One fateful day in October, life changed forever for Praveen Halappanavar. The engineer from India, who had settled in Ireland four years earlier with his wife, Savita, found himself suddenly a widower.
Savita, a 31-year-old
dentist, had died of blood poisoning after being denied an abortion for a
miscarrying fetus under Ireland's strict laws, her husband says. A month later,
Halappanavar is without his beloved partner and the child they both
longed for -- and now fears the truth behind her tragic death may be
lost, too.
"We've seen some
tampering (with) the medical records -- basically some key information
in the medical reports is missing.
The missing notes concern the couple's requests to hospital staff for a termination, Halappanavar said.
The Galway/Roscommon University Hospitals Group has declined to comment on his claim.
Meanwhile, heath authorities have already launched one inquiry into Savita's death, and
a second into the care of critically ill patients was announced by the
Board of the Health Information and Quality Authority on Friday. Doctors at the Galway University Hospital told her she was miscarrying and that her baby would likely die.Savita's husband says
his wife, who was in extreme pain, asked for a termination, but was told
that Ireland is a Catholic country and that the procedure could not be
carried out while the fetus was alive.
"We requested a
termination," he said. "We wanted to go back, to go home and think about
the next pregnancy because it was a planned pregnancy. We were so
happy, we wanted to have babies."
Three days after the request for a termination was made, the fetus died and was removed.
Four days later, Savita was dead from a blood infection.
The circumstances of her
death have prompted outrage in Ireland.
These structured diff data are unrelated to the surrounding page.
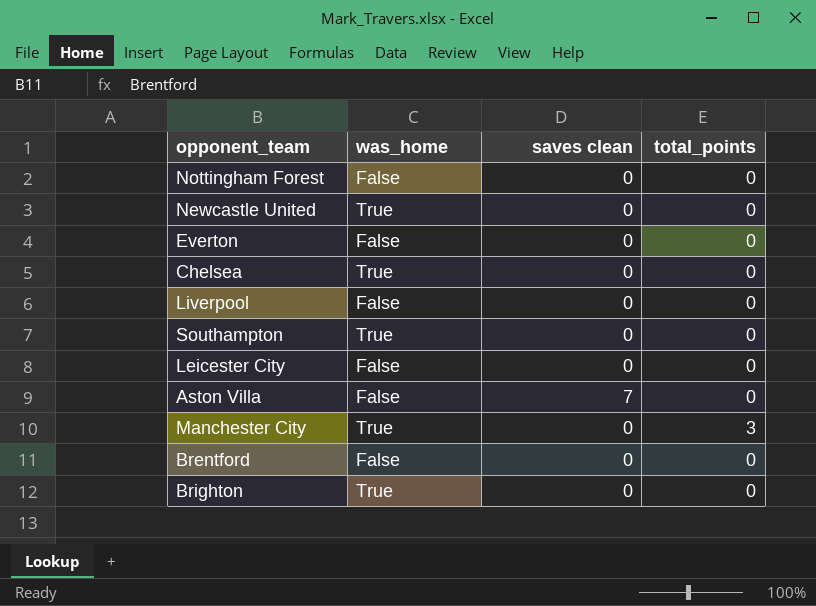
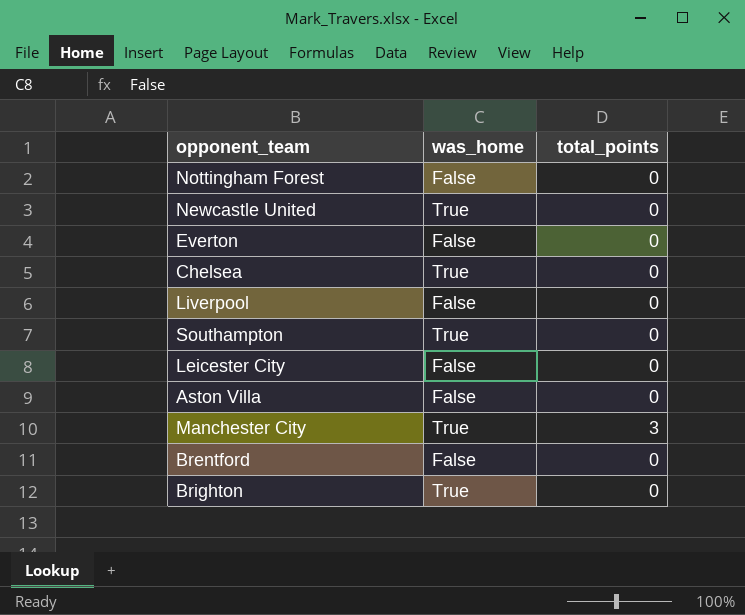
column saves clean | position: 3 -> none

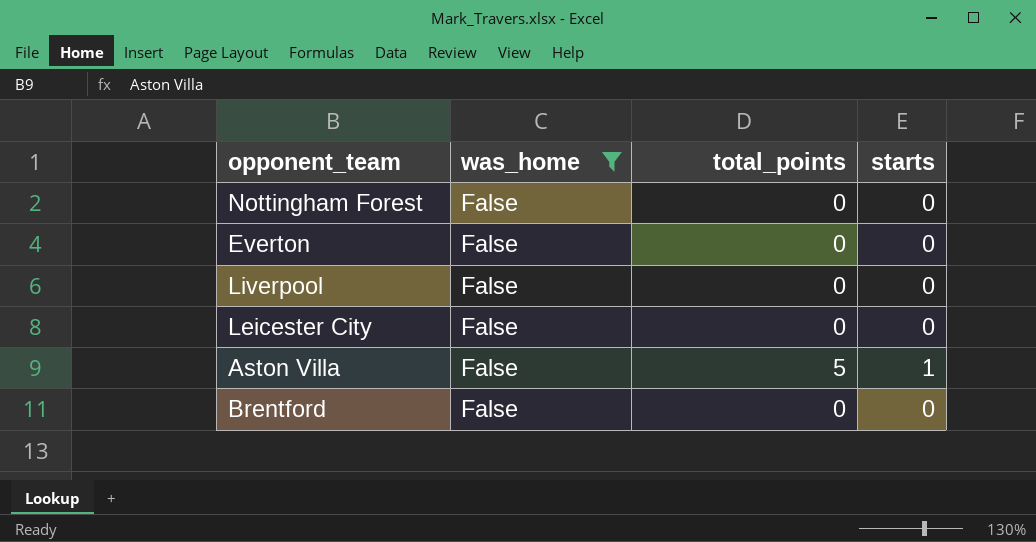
filter: none -> was_home = False
column starts | position: none -> 4
Aston Villa | total_points: 0 -> 5

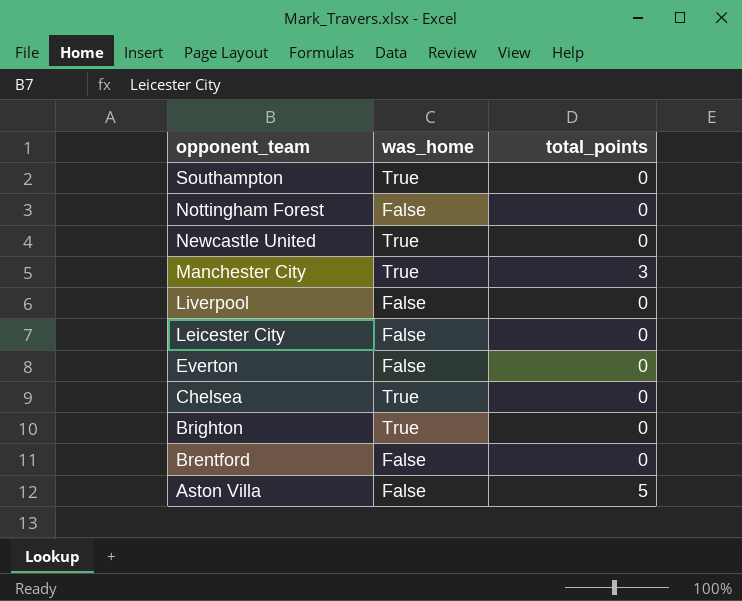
filter: was_home = False -> none
row order: none -> opponent_team descending
column starts | position: 4 -> none

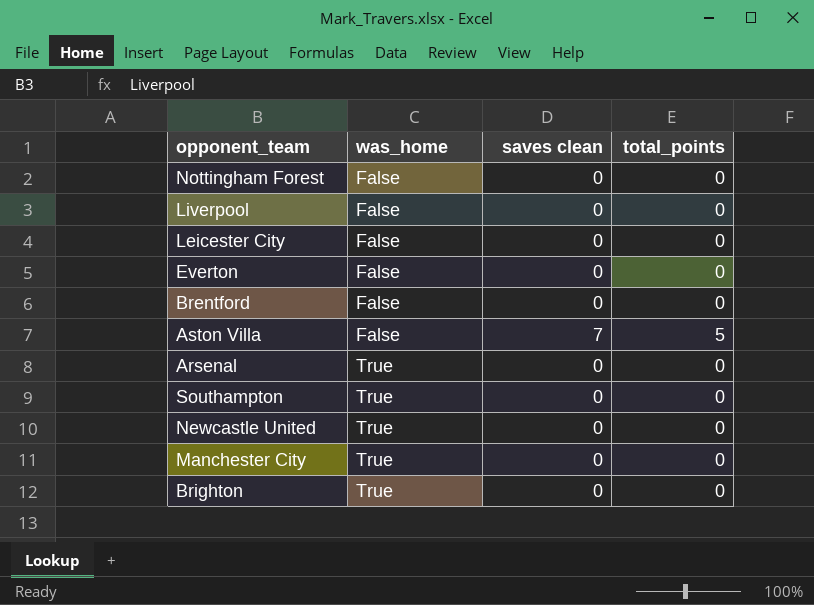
row order: opponent_team descending -> was_home ascending
column saves clean | position: none -> 3
row Chelsea: True | 0 -> none
row Arsenal: none -> True | 0 | 0
Manchester City | total_points: 3 -> 0

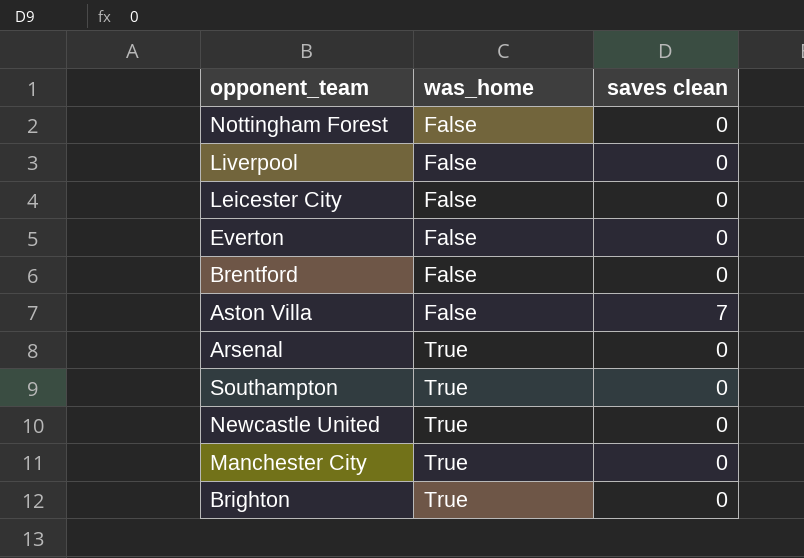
column total_points | position: 4 -> none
Protests in support of Savita,
held not just in Ireland but across the world, have urged the country's
politicians to update its abortion laws and prevent similar tragedies.In Ireland, abortion is
legal if the mother's life is at risk, which differs from her health
being at risk, said Kitty Holland, a reporter with the Irish Times.
With abortion a hot-button issue in Ireland, there has been political fallout from the controversy, too.
Prime Minister Enda
Kenny is under pressure to get Halappanavar to assist with a Health
Service Executive inquiry into his wife's death, which was the first
investigation set up.
But Halappanavar says
government steps so far have done little to inspire confidence, not just
because officials took weeks to announce the inquiry, but also because
when they did, three of the seven medical professionals on the
investigation team were from the same hospital where his wife died.
Although they have now been replaced on the team, other issues remain, Halappanavar said.
"We made a request for
termination and there is no note of the request at all, and of the
medical notes. The response from the doctor is not in the medical
records either."
Asked what he thinks has happened to the information, Halappanavar has no answer.
"We don't know what has
happened to it," Halappanavar said. "It is strange that all other
information is in there -- when we requested things like tea and toast,
and when things like we requested an extra blanket, all that is in the
medical notes."
Halappanavar says he
will settle for nothing less than a full public inquiry -- one in which
the wider health service, not just his wife's death, is investigated by
independent experts.
"Every single person in
the family asked me how could this happen in a place like Ireland in the
21st century, because it was just so simple," he said.
"When they knew the baby
was not going to survive, why not think about the bigger life which was
the mother, my wife Savita? And they didn't."